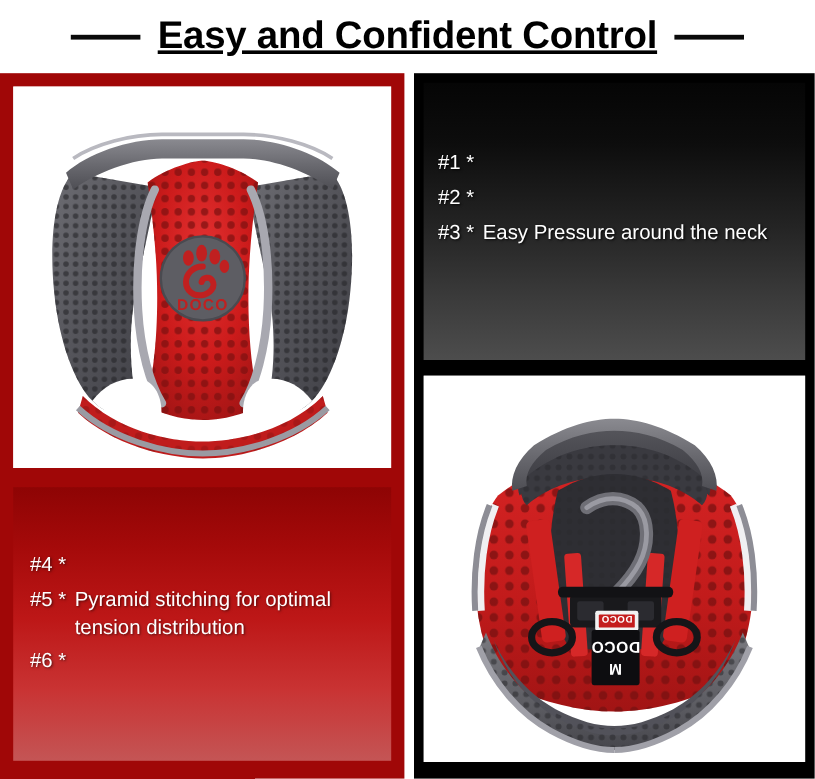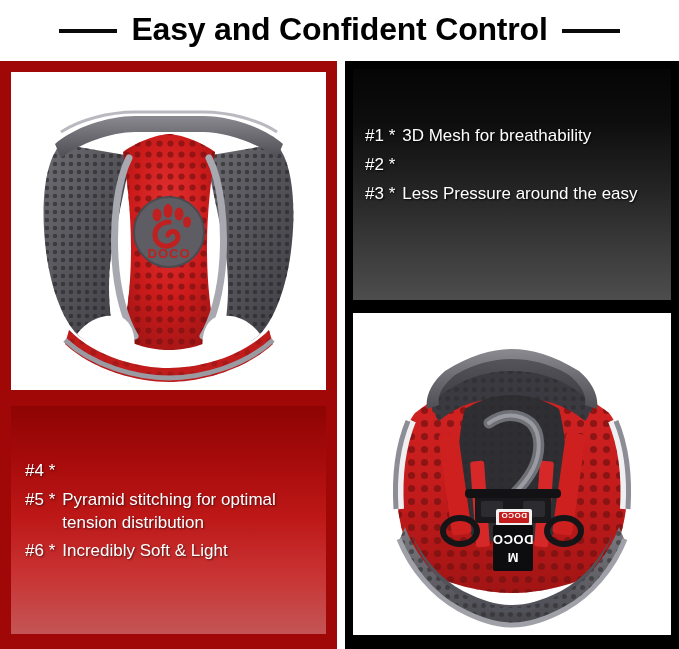"Easy and Confident Control" .header { text-decoration: none -> underline }
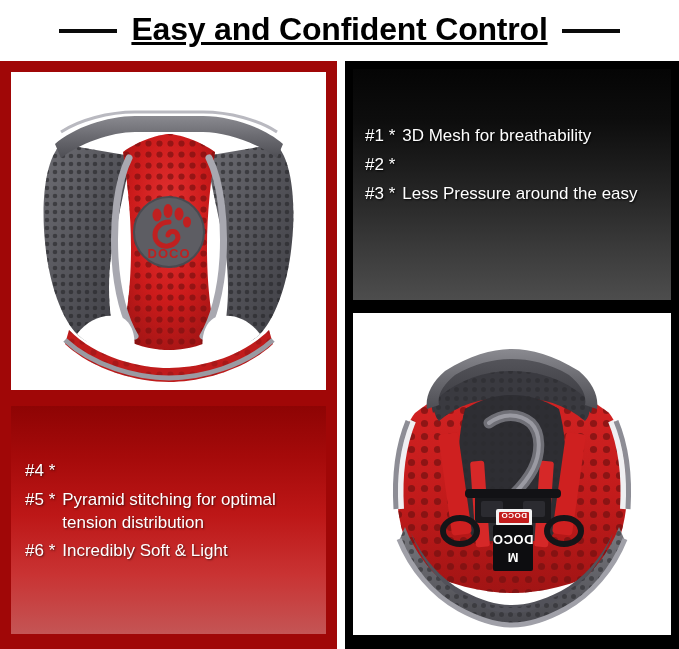"3D Mesh for breathability" span.txt { html: <span>3D Mesh for breathability</span> -> none }
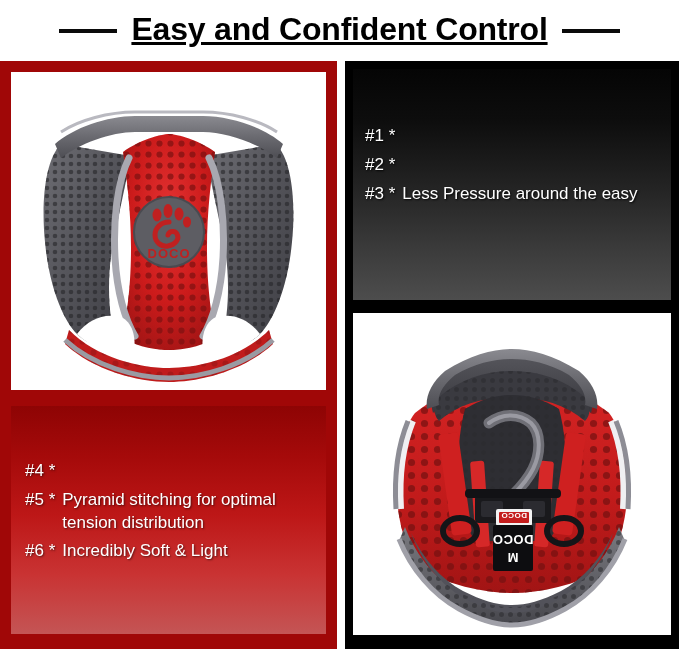"Less Pressure around the easy" span.txt { text: Less Pressure around the easy -> Easy Pressure around the neck }
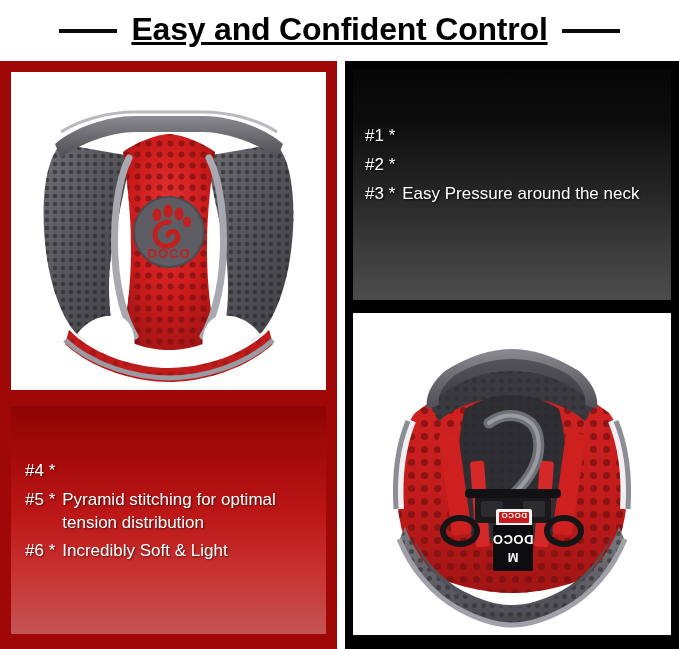"Incredibly Soft & Light" span.txt { html: <span>Incredibly Soft &amp; Light</span> -> none }
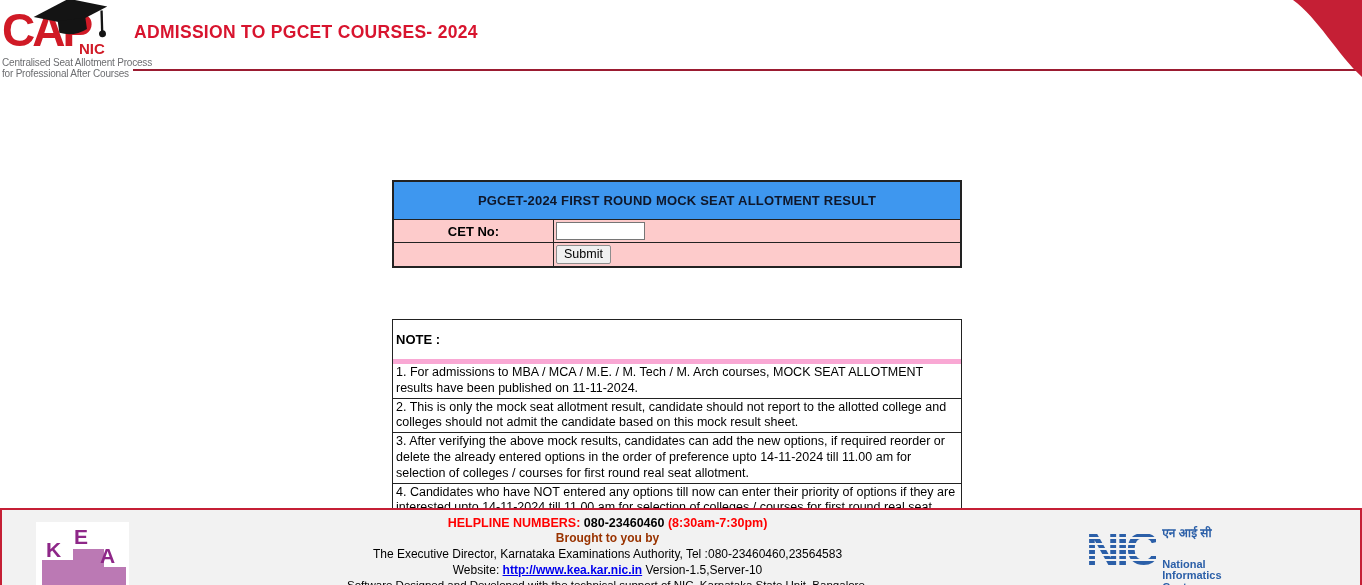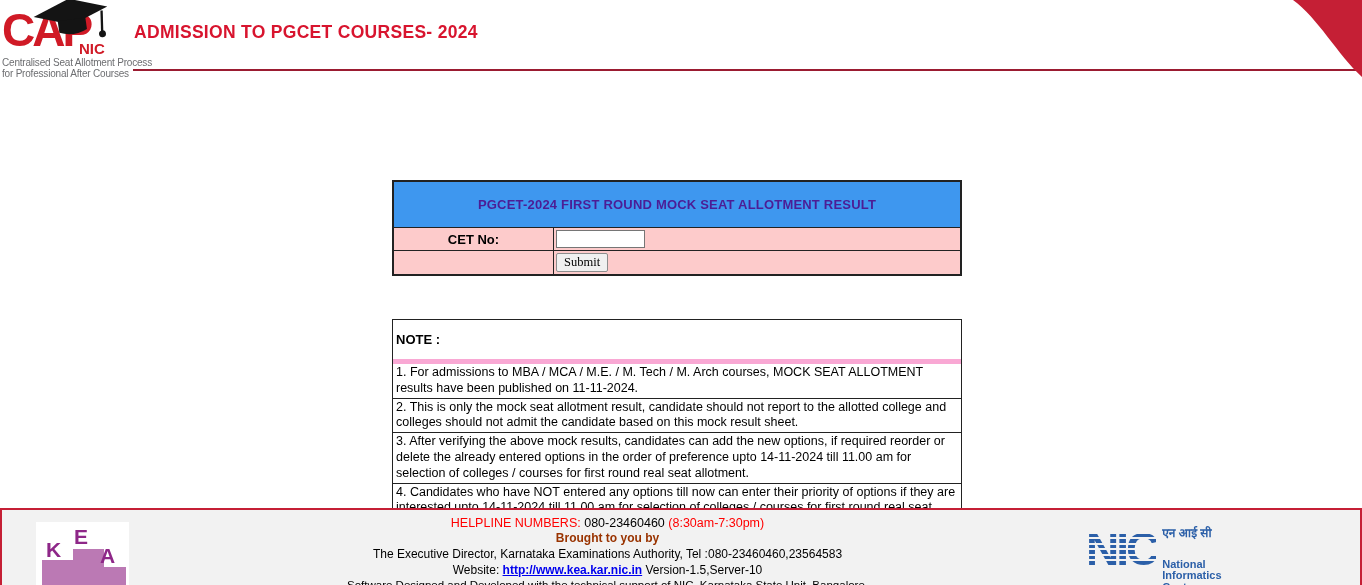"PGCET-2024 FIRST ROUND MOCK SEAT" .form-header { color: #4c1d95 -> #0f172a; height: 46px -> 38px }
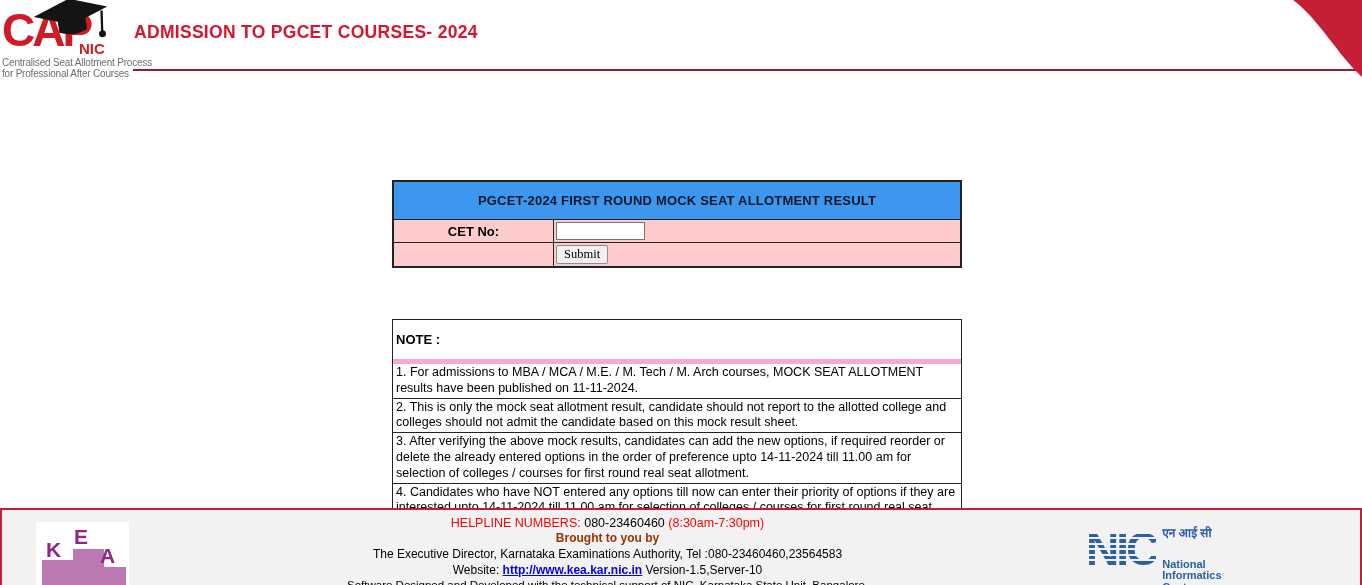"Submit" .submit-btn { font-family: Liberation Serif, serif -> Liberation Sans, sans-serif }
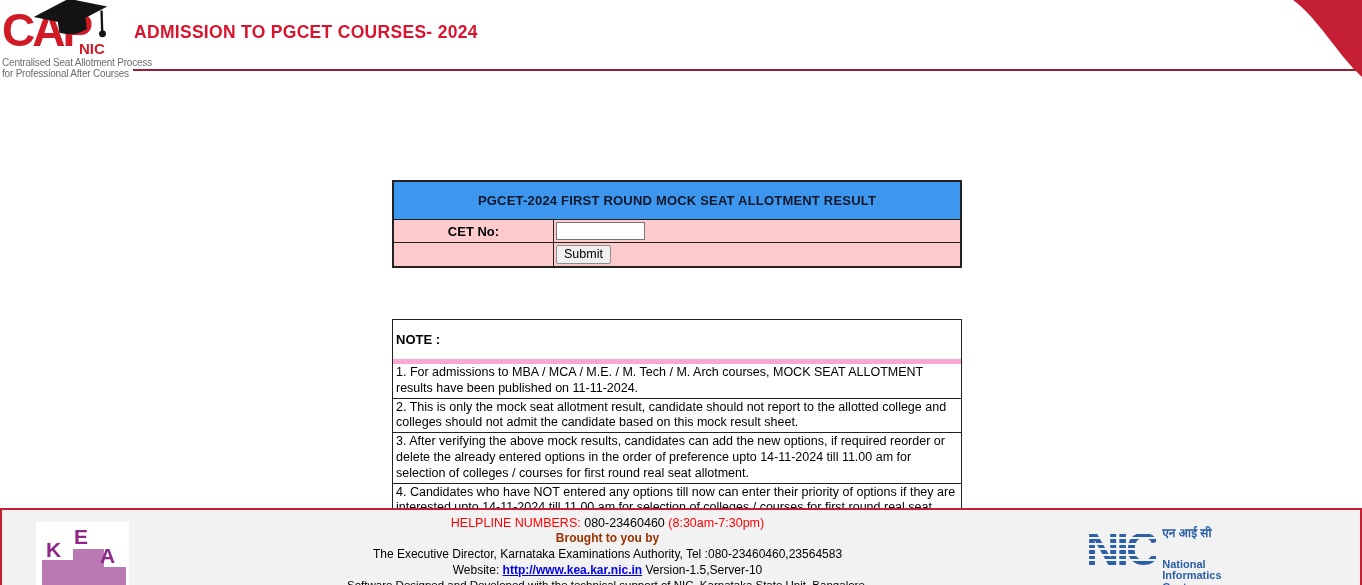"HELPLINE NUMBERS: 080-23460460" .helpline { font-weight: normal -> bold }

——————

**What is required**
What you print must be exactly the lines from the one containing "text: Less Pressure" through the last line of the material, and no pictures.

**Exercise response**
"Less Pressure around the easy" span.txt { text: Less Pressure around the easy -> Easy Pressure around the neck }
"Incredibly Soft & Light" span.txt { html: <span>Incredibly Soft &amp; Light</span> -> none }
"PGCET-2024 FIRST ROUND MOCK SEAT" .form-header { color: #4c1d95 -> #0f172a; height: 46px -> 38px }
"Submit" .submit-btn { font-family: Liberation Serif, serif -> Liberation Sans, sans-serif }
"HELPLINE NUMBERS: 080-23460460" .helpline { font-weight: normal -> bold }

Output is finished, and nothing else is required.